Sunday, August 12, 2007

Clairvoyant Journal by Hannah Weiner and Tjanting by Ron Silliman

What is this?

Journal # 5 – “Clairvoyant Journal”* by Hannah Weiner and “Tjanting by Ron Silliman

If Amiri Baraka’s poem AM/TRAK channels jazz, then Hannah Weiner’s Clairvoyant Journal is television. Clairvoyant Journal is a barrage of words and images that reminded me of channel surfing on cable—150 channels of nothing on. It is the commercials, reality TV programs, late night infomercials, and FOX news pundits run through a blender and splashed on the page. Poor Hannah Weiner. If this was her experience of the world living with schizophrenia, it must have been debilitating. The only way I can imagine even coming close to this would be to zone in front of the tube glossy eyed, bag of Doritosä in hand, for days on end. And, fortunately for me, I still have the remote (unless it slipped between the cushions of the couch again). Obviously I had a hard time with this poem—and not just because it reminded me of TV (and I can barely stomach TV) or that it was particularly difficult in the way that some poems are difficult—it just didn’t allow me the one thing that I enjoy most about poetry—the opportunity to escape from reality. In fact, it did the opposite—it reminded me way too much of our hyper-consumerized, over-industrialized, super-sized culture. It wasn’t even so much the words that bugged me (although some of them did—the word fright pops up several times); it was the disorganization, multiple font sizes, and all-caps that really got to me. I felt assaulted by the BIG APOSTROPHE. Also, I have enough MONEY trouble without it being screamed at me—and don’t even get me started on the HOLY BIBLE. Having said all that, the fact that I was repulsed by her poem probably says a lot more about me than it does about her—and the fact that I still know that gives me hope.

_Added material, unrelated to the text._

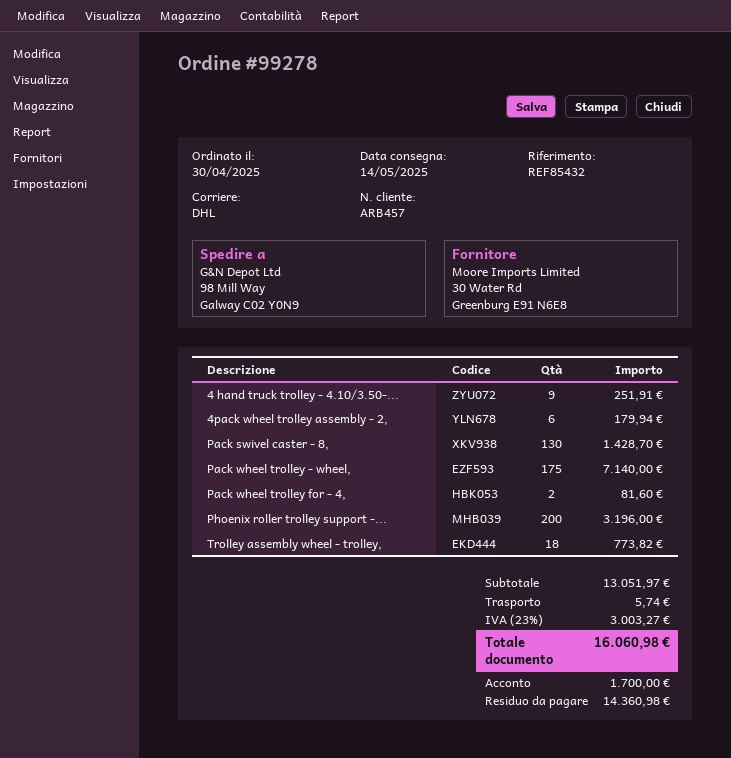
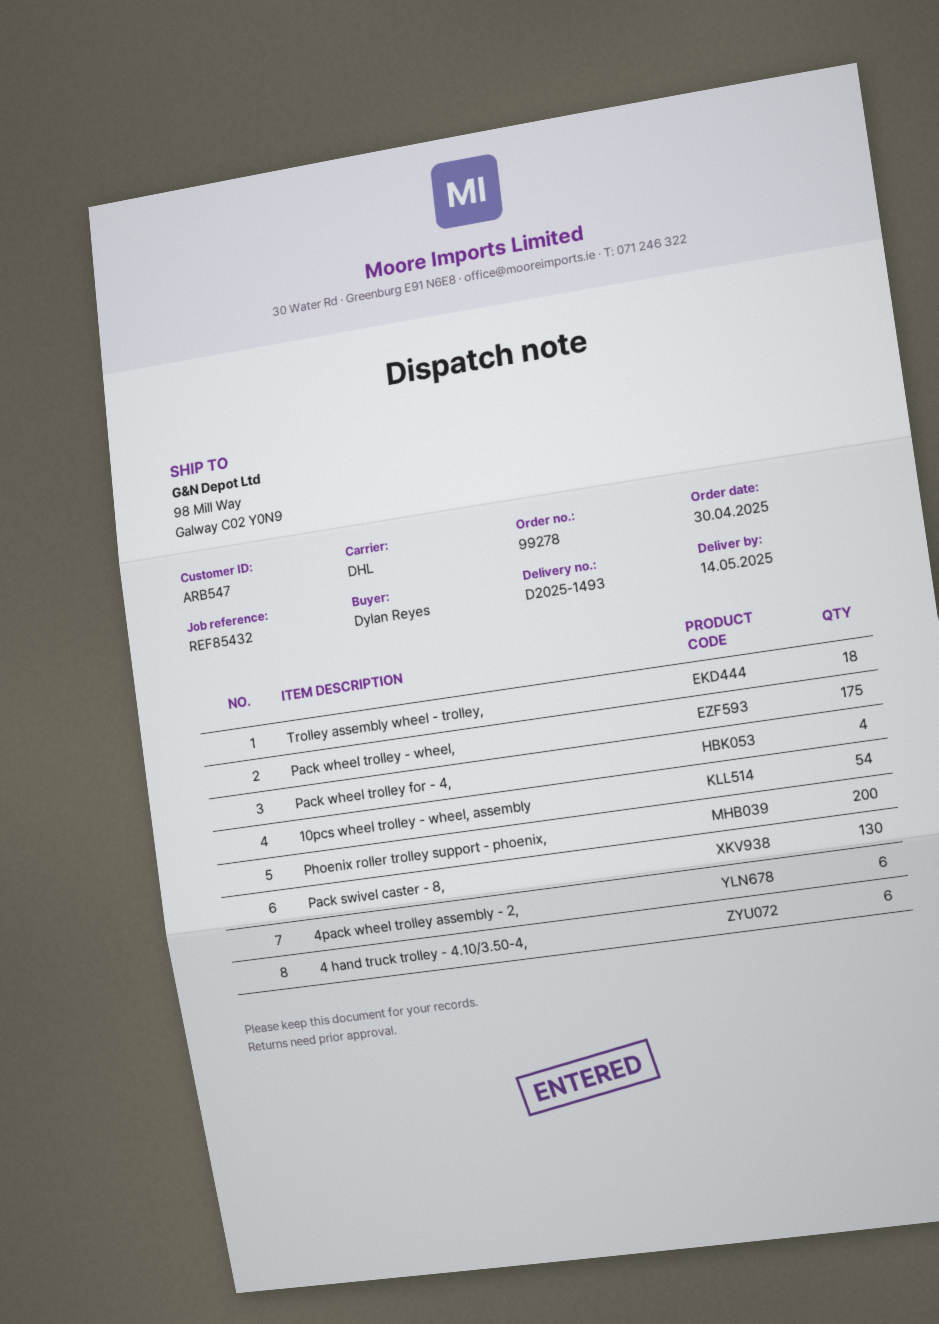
customer number: ARB457 -> ARB547
4 hand truck trolley - 4.10/3.50-...: 9 -> 6
Pack wheel trolley for - 4,: 2 -> 4
10pcs wheel trolley - wheel, assembly: none -> 54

On a more positive note, I liked Tjanting by Ron Silliman very much. Ironically, it reminds me in many ways of Weiner’s poem. They both convey a disjunctive stream of consciousness, but Clairvoyant Journal is exorcising demons while Tjanting is just distracted. In Silliman’s poem I could imagine an old, white-haired poet trying to overcome his writer’s block which was made all the more difficult because he could (cld) “barely grip the pen” (5). I was right there with him when he became sidetracked by the poppies growing out of the rockpile while the “cat on the bear rug naps” (54) and “(g)rease sizzles &/ spits on the stovetop” (54-55). I’m comforted to know that I am not the only person who makes the leap from “(t)hree/ friends with stiff necks” (70-71) to “(t)hree stiff friends with necks” (131) and, believe it or not, I don’t “like all those penises staring at me” (122) either! I have discovered, in Tjanting some of my new favorite lines in poetry. I especially like “Each sentence accounts for its place” (17) and “These gestures generate/ letters” (107-108). Not to mention, “Not everyone can/ make the sun come up” (161-162). I am now eager to check out more of Silliman’s poetry.

I am still pondering why these two, somewhat similar poems affected me so differently, but Google adwords gets results, what does “not to mention” mean?—am I using that correctly?, and, awww, she was so happy last night, but I should really take that cup downstairs to wash it, still, I need to remember to throw a calculator in my backpack in the morning, as long as I finish this journal by five-thirty I should be okay. Maybe it all comes down to this—Weiner’s schizophrenia frightens me while Silliman’s ADD is an affliction that I can really wrap my mind around (and around and around).


*I was so naive when I wrote this journal--seeing Weiner's Clairvoyant Journal in its original form has completely changed my opinion of it.